Pensamento do dia
O presidente do Federal Reserve, Kevin Warsh, disse que manterá a meta de inflação de 2% do banco central americano e “decepcionará” qualquer pessoa que espere o contrário. Falando no fórum anual do Banco Central Europeu na quarta-feira, Warsh reiterou o compromisso do Fed em entregar estabilidade de preços. O rendimento [yield] dos Treasuries americanos de dez anos subiu 5 pontos-base, para 4,47%.
Mas Warsh também disse que os riscos de inflação diminuíram nas últimas semanas, com as expectativas de inflação recuando. Ele deu poucas indicações sobre para onde acredita que a política monetária ou a economia estão caminhando, resistindo a esforços para extrair orientação futura [forward guidance].
Os mercados continuam a precificar cerca de duas altas de juros de 25 pontos-base nos próximos 12 meses, enquanto os investidores olham para o relatório de emprego de junho, na quinta-feira, em busca de mais pistas sobre a trajetória dos juros do Fed. Mantemos a visão de que a convicção atual do mercado em torno de altas de juros do Fed é excessivamente agressiva.

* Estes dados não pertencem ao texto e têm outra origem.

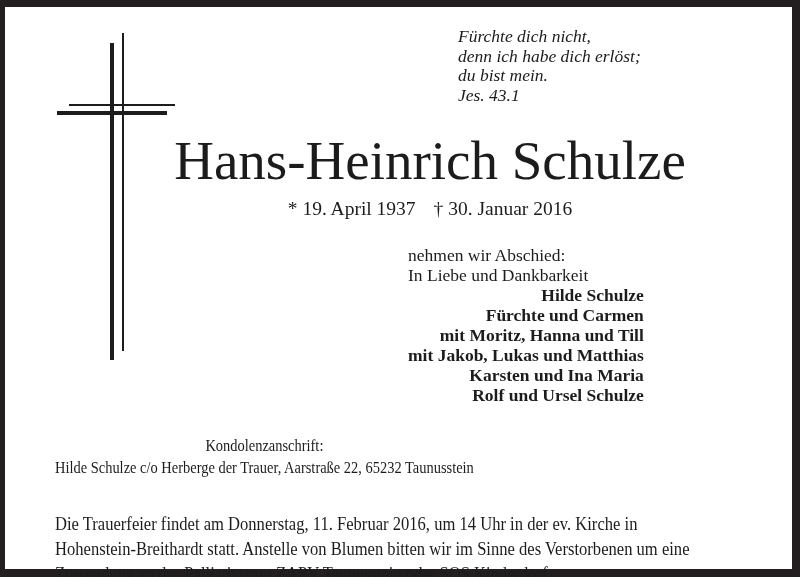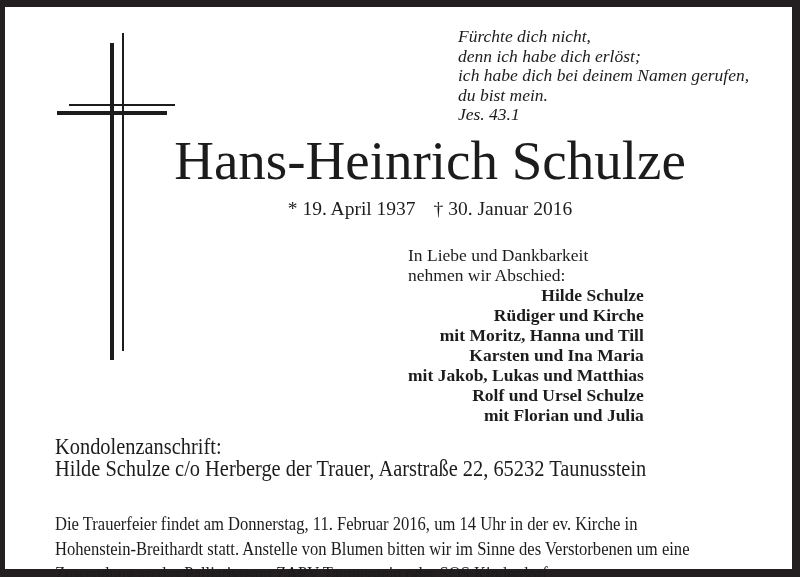"ich habe dich bei deinem" div { html: <div>ich habe dich bei deinem Namen gerufen,</div> -> none }
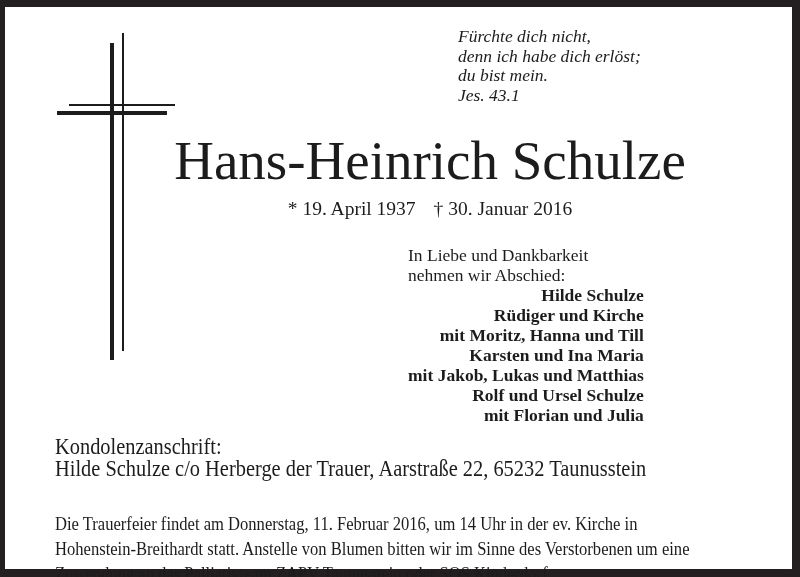"In Liebe und Dankbarkeit" div { order: before "nehmen wir Abschied:" -> after "nehmen wir Abschied:" }
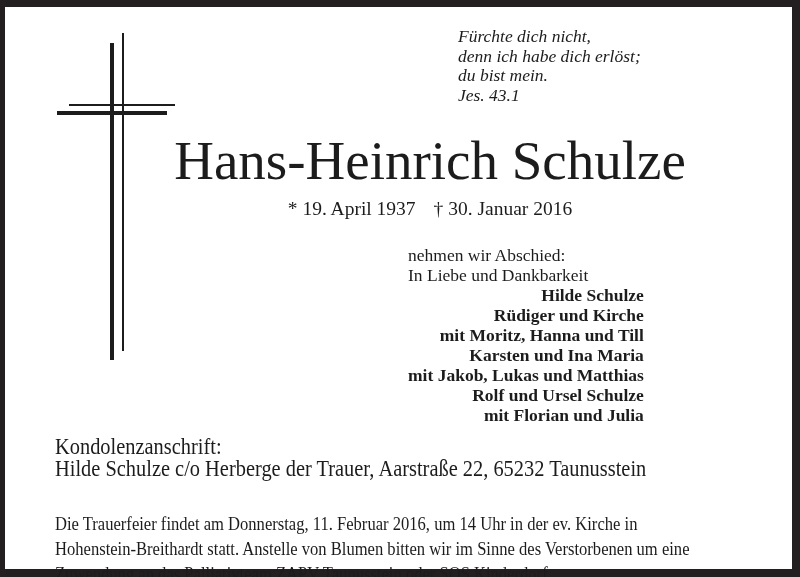"Rüdiger und Kirche" div.mourner { text: Rüdiger und Kirche -> Fürchte und Carmen }
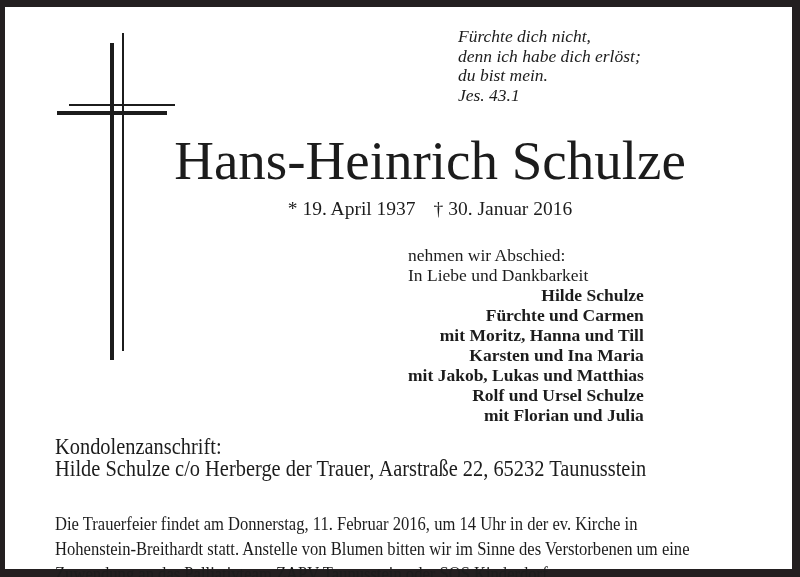"Karsten und Ina Maria" div.mourner { order: before "mit Jakob, Lukas und Matthias" -> after "mit Jakob, Lukas und Matthias" }
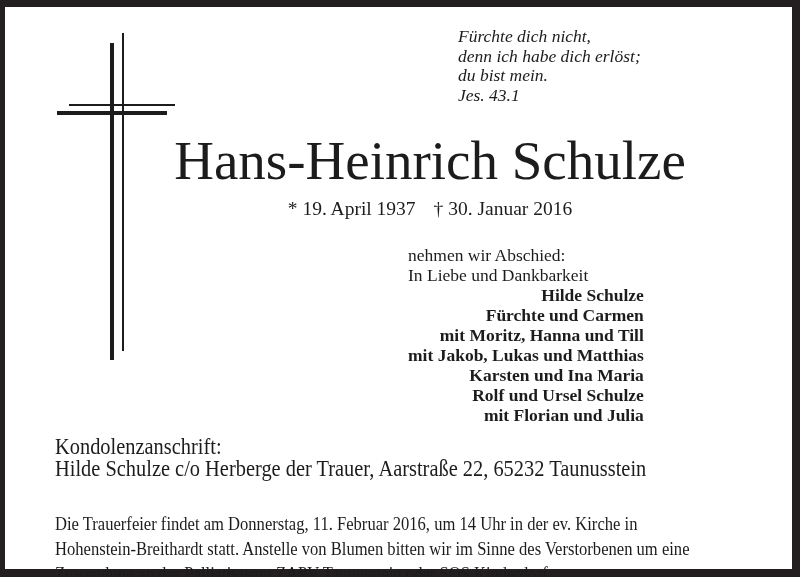"mit Florian und Julia" div.mourner { html: <div>mit Florian und Julia</div> -> none }
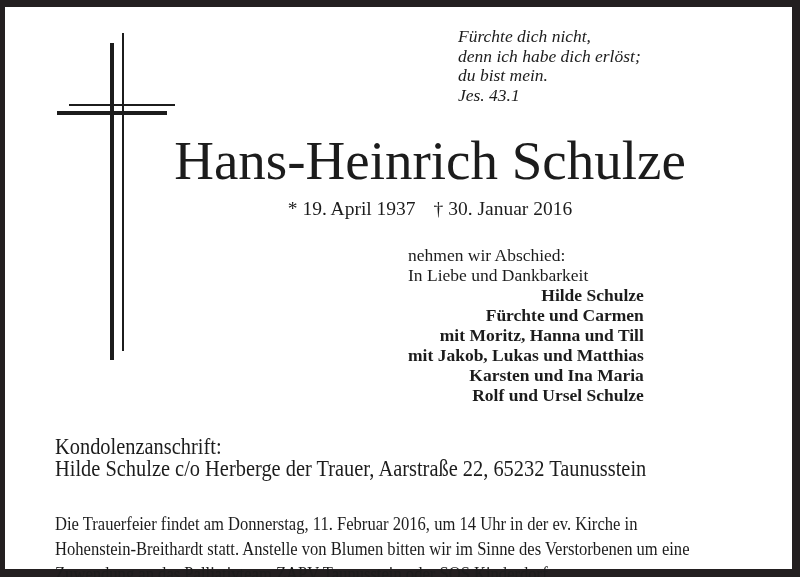"Kondolenzanschrift:" .condolence { font-size: 24px -> 17px; text-align: none -> center }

A resiliência no mercado de trabalho dos EUA não está impulsionando pressões de preços. Antes da contagem oficial do crescimento de empregos, os dados da ADP mostraram sólida criação de vagas no setor privado dos EUA em junho, com as folhas de pagamento das empresas aumentando em 98.000. Isso marca o melhor trimestre de contratações em mais de um ano. Mas, embora os dados recentes de manchete apontem para resiliência no mercado de trabalho americano, a dinâmica salarial continua a se mover em uma direção favorável do ponto de vista da inflação. O crescimento dos ganhos médios por hora [average hourly earnings] continuou a desacelerar, reforçando a visão de que as pressões inflacionárias impulsionadas por salários não são mais uma preocupação primária. O risco de um deslocamento do mercado de trabalho maior do que o esperado, provocado pela IA [inteligência artificial], também pode deslocar o foco do Fed para os riscos de baixa no emprego.

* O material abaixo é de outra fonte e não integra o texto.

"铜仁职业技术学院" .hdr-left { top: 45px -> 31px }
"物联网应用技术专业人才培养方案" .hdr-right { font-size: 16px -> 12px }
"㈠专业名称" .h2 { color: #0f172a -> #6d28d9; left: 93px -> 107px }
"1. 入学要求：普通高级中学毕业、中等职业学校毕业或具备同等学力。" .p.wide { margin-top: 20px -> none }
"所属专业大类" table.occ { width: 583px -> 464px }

A inflação deve moderar ao longo do ano. Embora a demanda impulsionada pela IA permaneça uma fonte de risco inflacionário, dados recentes mostraram que os efeitos das tarifas estão cada vez mais migrando para uma trajetória desinflacionária no segundo semestre deste ano. Nossa análise sugere que a reversão do efeito de repasse das tarifas [tariff pass-through effect] poderia reduzir as tendências de inflação em 0,8 ponto percentual ao longo do próximo ano. Além disso, os preços do petróleo retornaram aos níveis vigentes antes do conflito entre EUA e Irã, e, embora as negociações de paz possam ser conturbadas, uma retomada gradual do tráfego pelo Estreito de Ormuz deve ajudar a aliviar gargalos de oferta e reduzir as preocupações com a inflação.
Os novos grupos de trabalho [task forces] do Fed podem atrasar ajustes de política. Embora Warsh tenha oferecido pouca orientação sobre a trajetória dos juros do Fed, ele disse que algumas das nomeações-chave para os cinco grupos de trabalho [task forces] que estão revisando as operações do Fed serão anunciadas na próxima semana, sugerindo que banqueiros centrais estrangeiros podem ser nomeados para alguns desses painéis. Ele acrescentou que sua “aspiração” era que, dentro de um ano, o banco central americano passasse a usar dados em tempo real para definir a política monetária, dependendo menos de pesquisas governamentais retrospectivas. À medida que o Fed reavalia sua estrutura [framework] e suas ferramentas, esperamos que o processo de revisão conduzido pelos grupos de trabalho atrase ajustes importantes de política no curto prazo.
Assim, acreditamos que o Fed manterá os juros estáveis no curto prazo e vemos espaço para que os mercados reduzam suas expectativas de aperto [tightening] monetário pelo Fed. Isso deve beneficiar títulos [bonds] de qualidade de vencimento [maturity] curto a médio à medida que os rendimentos [yields] caem, e vemos os rendimentos atualmente elevados como uma oportunidade para os investidores travarem uma renda de portfólio [portfolio income] duradoura.